The Google Cloud latency metric is always available. The per-project latency metric is available only if TCP traffic is around 1,000 packets per minute or higher.

Metrics summary table

The following table summarizes the probing methods and protocols used for reporting packet loss and latency metrics.

Packet loss Latency
Probing method Active probing (synthetic VM traffic) Passive probing (actual VM traffic)
Protocol UDP (internal IP address), TCP (external IP address) TCP (internal/external IP addresses)

Latency views

The latency details for the Internet to Google Cloud traffic type are available in three views: Table view, Map view, and Timeline view.

Table view

The Table view shows the median RTT between the selected geographic areas and the regions that contain VM instances in your project. The table includes the following details:

  • Country: The name of the country.
  • Cities: The number of cities. You can view the latency details of each specific city in the country details graph.
  • Destination regions: The number of destination regions with traffic for users from a given country.
  • Median latency: The median RTT, in milliseconds, between the country and regions.

Map view

The Map view shows the geographic locations (metro areas or cities) and Google Cloud regions.

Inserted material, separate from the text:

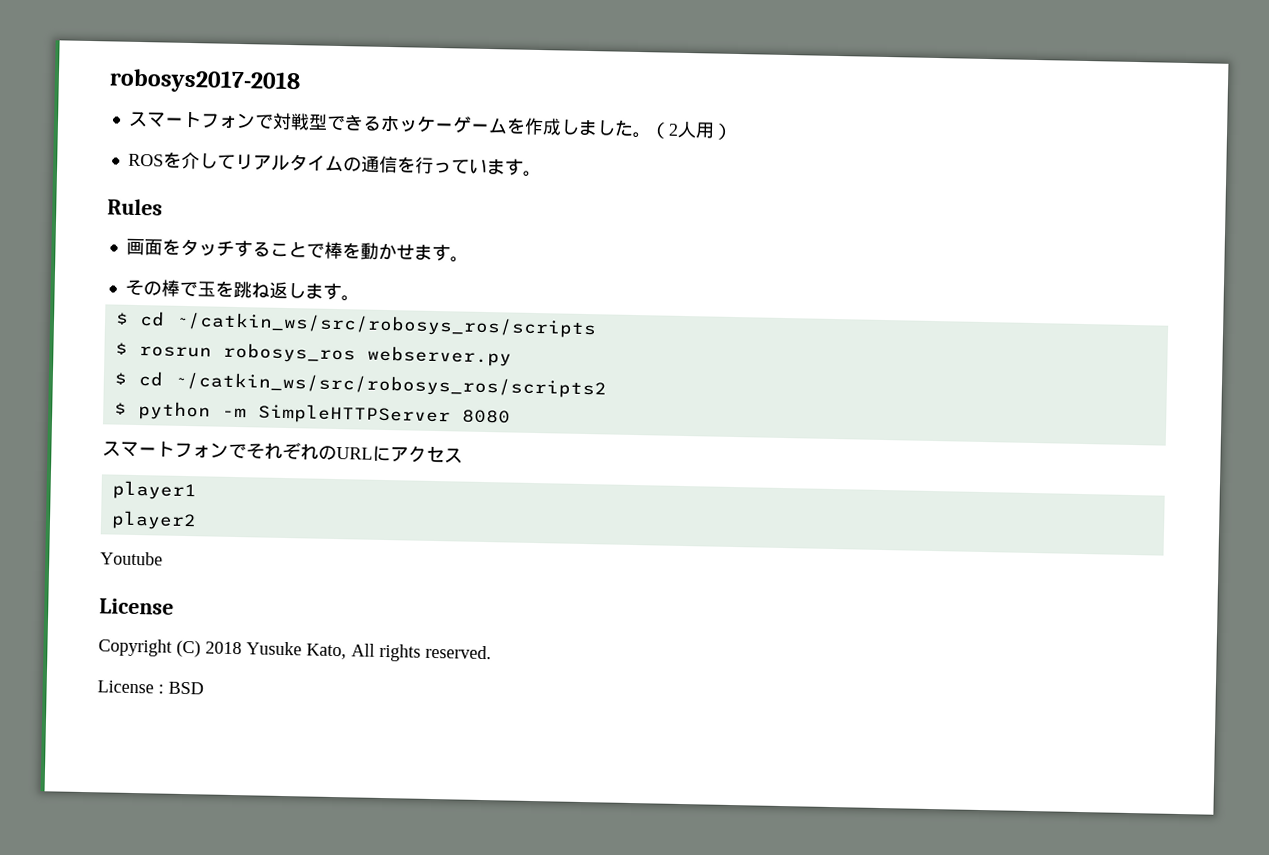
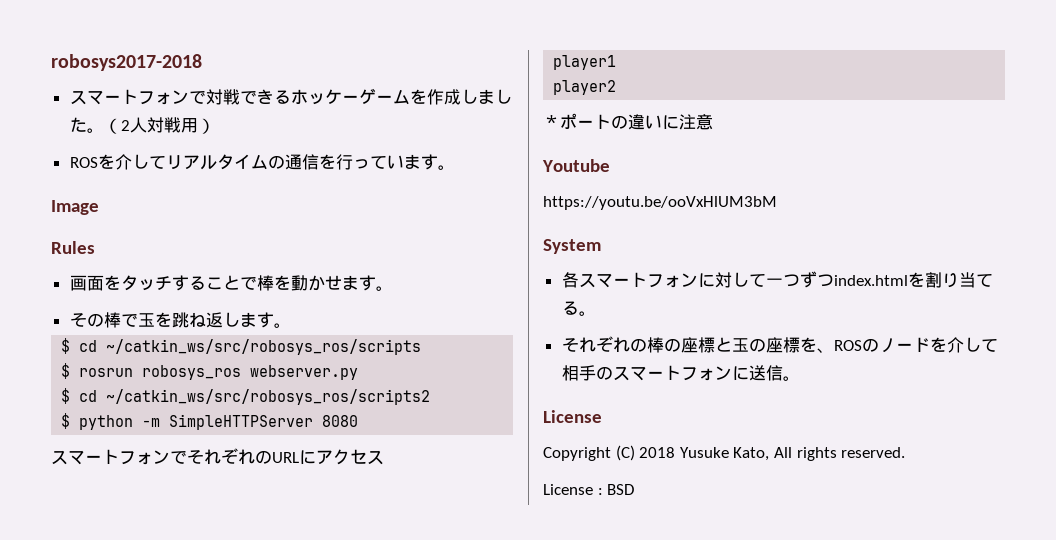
[307,113,328,131] 型 -> (240, 97) none
(697, 129) none -> [146,117,181,133] 対戦
(542, 174) none -> [51,200,99,215] // Image
[100,551,163,566] Youtube -> [543,113,713,130] [542,159,610,172] [543,196,777,210] [543,239,601,254] [561,271,993,288] [561,301,596,316] [561,336,998,353] [561,365,800,381] ＊ポートの違いに注意 // Youtube // https://youtu.be/ooVxHlUM3bM // System // 各スマートフォンに対して一つずつindex.htmlを割り当てる。 // それぞれの棒の座標と玉の座標を、ROSのノードを介して相手のスマートフォンに送信。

  • View the median latency of specific locations and Google Cloud regions.
  • Select a Google Cloud region and view the locations with traffic to the selected region.
  • View location-specific details in a latency graph in the sidebar.
  • Search for locations by using the search box in the map.

Locations are color-graded in different shades of blue to indicate the ranges of median latency on the map. In the following image, the color of a circle showing a given city on a global map can be one shade of blue. The darker the shade of blue, the greater the latency of that city from a given Google Cloud region.

Ranges of median latency on the map.
Ranges of median latency on the map (click to enlarge).

Timeline view

The Timeline view shows the median RTT between the selected geographic areas and Google Cloud regions. It provides the current latency metrics and six weeks worth of historical data. You can use the filters to further aggregate the traffic to city, geographic region, and country levels. You can only view the latency metrics corresponding to specific region-geographic location pairs if there is sufficient Google Cloud traffic for that pair.